5. En second lieu, M. A reprend en appel, dans des termes similaires et sans critique utile du jugement, le moyen tiré de la méconnaissance de l'article 8 de la convention européenne de sauvegarde des droits de l'homme et des libertés fondamentales. Il n'apporte aucun élément de fait ou de droit nouveau, ni pièce nouvelle à l'appui de ce moyen auquel le premier juge a suffisamment et pertinemment répondu en relevant, notamment et à juste titre, que M. A n'apporte pas d'éléments suffisants permettant de démontrer l'existence d'une insertion particulière dans la société française, qu'il n'allègue pas même être dépourvu d'attaches dans son pays d'origine où il a vécu jusqu'à l'âge de trente-huit ans et où il a nécessairement créé des liens, et qu'il ne se prévaut d'aucun élément tendant à démontrer qu'il disposerait d'attaches familiales ou privées sur le territoire français. Par suite, il y a lieu d'écarter ce moyen par adoption des motifs retenus par le magistrat désigné par le président du tribunal administratif de Limoges.
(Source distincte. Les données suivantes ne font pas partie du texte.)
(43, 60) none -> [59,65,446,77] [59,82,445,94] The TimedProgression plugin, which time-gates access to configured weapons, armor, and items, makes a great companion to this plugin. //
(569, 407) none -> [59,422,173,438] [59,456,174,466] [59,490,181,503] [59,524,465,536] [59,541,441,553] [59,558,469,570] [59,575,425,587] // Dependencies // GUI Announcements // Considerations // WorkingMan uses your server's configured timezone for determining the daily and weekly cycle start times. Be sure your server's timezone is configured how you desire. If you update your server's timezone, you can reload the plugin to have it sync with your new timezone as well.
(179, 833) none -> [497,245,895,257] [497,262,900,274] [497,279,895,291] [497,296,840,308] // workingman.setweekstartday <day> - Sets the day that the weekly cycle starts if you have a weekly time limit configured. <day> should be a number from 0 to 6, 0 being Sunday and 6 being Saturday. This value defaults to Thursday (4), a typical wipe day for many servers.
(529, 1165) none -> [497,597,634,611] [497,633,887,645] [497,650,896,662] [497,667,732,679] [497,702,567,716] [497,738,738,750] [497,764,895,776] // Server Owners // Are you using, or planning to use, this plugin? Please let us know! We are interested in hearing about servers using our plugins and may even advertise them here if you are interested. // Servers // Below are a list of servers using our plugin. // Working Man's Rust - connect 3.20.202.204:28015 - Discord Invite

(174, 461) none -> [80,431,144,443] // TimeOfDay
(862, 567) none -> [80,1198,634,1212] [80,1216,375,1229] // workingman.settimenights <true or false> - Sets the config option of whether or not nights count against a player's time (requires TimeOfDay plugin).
6. Il résulte de tout ce qui précède que la requête d'appel est manifestement dépourvue de fondement et doit être rejetée selon la procédure prévue par les dispositions citées au point 1 du dernier alinéa de l'article R. 222-1 du code de justice administrative. Les conclusions de M. A aux fins d'injonction et d'astreinte, ainsi que celles tendant au paiement des " entiers dépens " de l'instance, laquelle n'en comprend au demeurant aucun, ne peuvent qu'être rejetées par voie de conséquence.

ORDONNE :

Article 1er : Il n'y a pas lieu de statuer sur les conclusions de M. A tendant au bénéfice de l'aide juridictionnelle à titre provisoire.
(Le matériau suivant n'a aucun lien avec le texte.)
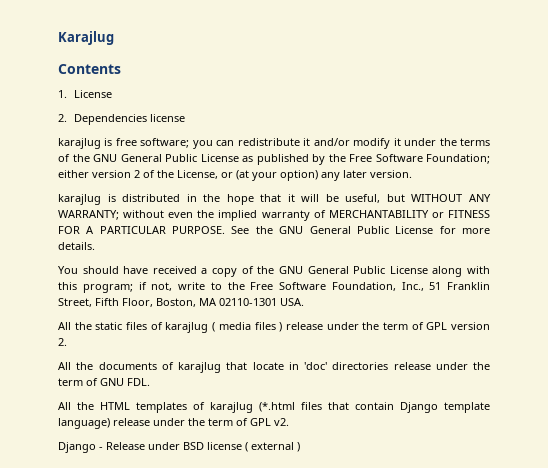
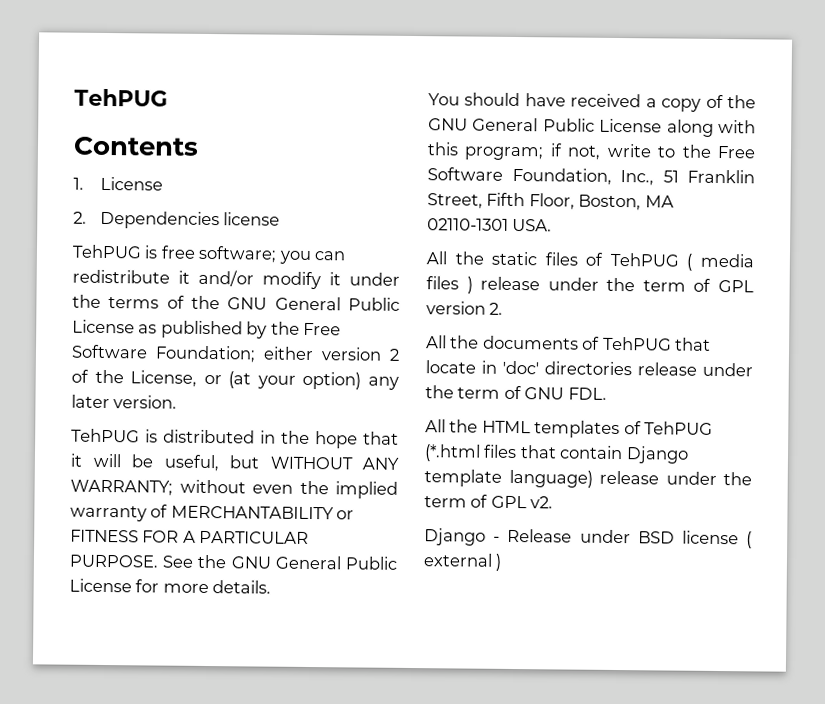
[58,31,114,45] Karajlug -> [74,88,168,107] TehPUG
[58,138,101,149] karajlug -> [72,244,142,259] TehPUG
[58,194,101,205] karajlug -> [71,428,140,443] TehPUG
[165,322,209,333] karajlug -> [609,252,679,267] TehPUG
[178,362,221,373] karajlug -> [602,336,672,351] TehPUG
[210,402,253,413] karajlug -> [644,421,714,435] TehPUG

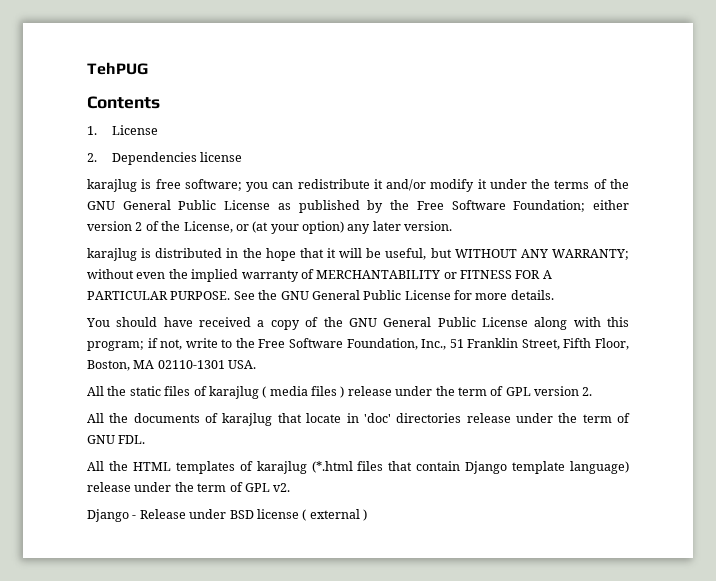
[72,244,142,259] TehPUG -> [87,179,137,192] karajlug
[71,428,140,443] TehPUG -> [87,248,137,261] karajlug
[609,252,679,267] TehPUG -> [208,386,259,399] karajlug
[602,336,672,351] TehPUG -> [222,413,273,426] karajlug
[644,421,714,435] TehPUG -> [256,461,307,474] karajlug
Article 2 : Le surplus des conclusions de la requête est rejeté.

Article 3 : La présente ordonnance sera notifiée à M. B A. Une copie en sera adressée pour information au préfet de l'Indre.

Fait à Bordeaux, le 6 avril 2023.

Karine Butéri

La République mande et ordonne au ministre de l'intérieur, en ce qui le concerne et à tous huissiers de justice à ce requis en ce qui concerne les voies de droit commun, contre les parties privées, de pourvoir à l'exécution de la présente ordonnance.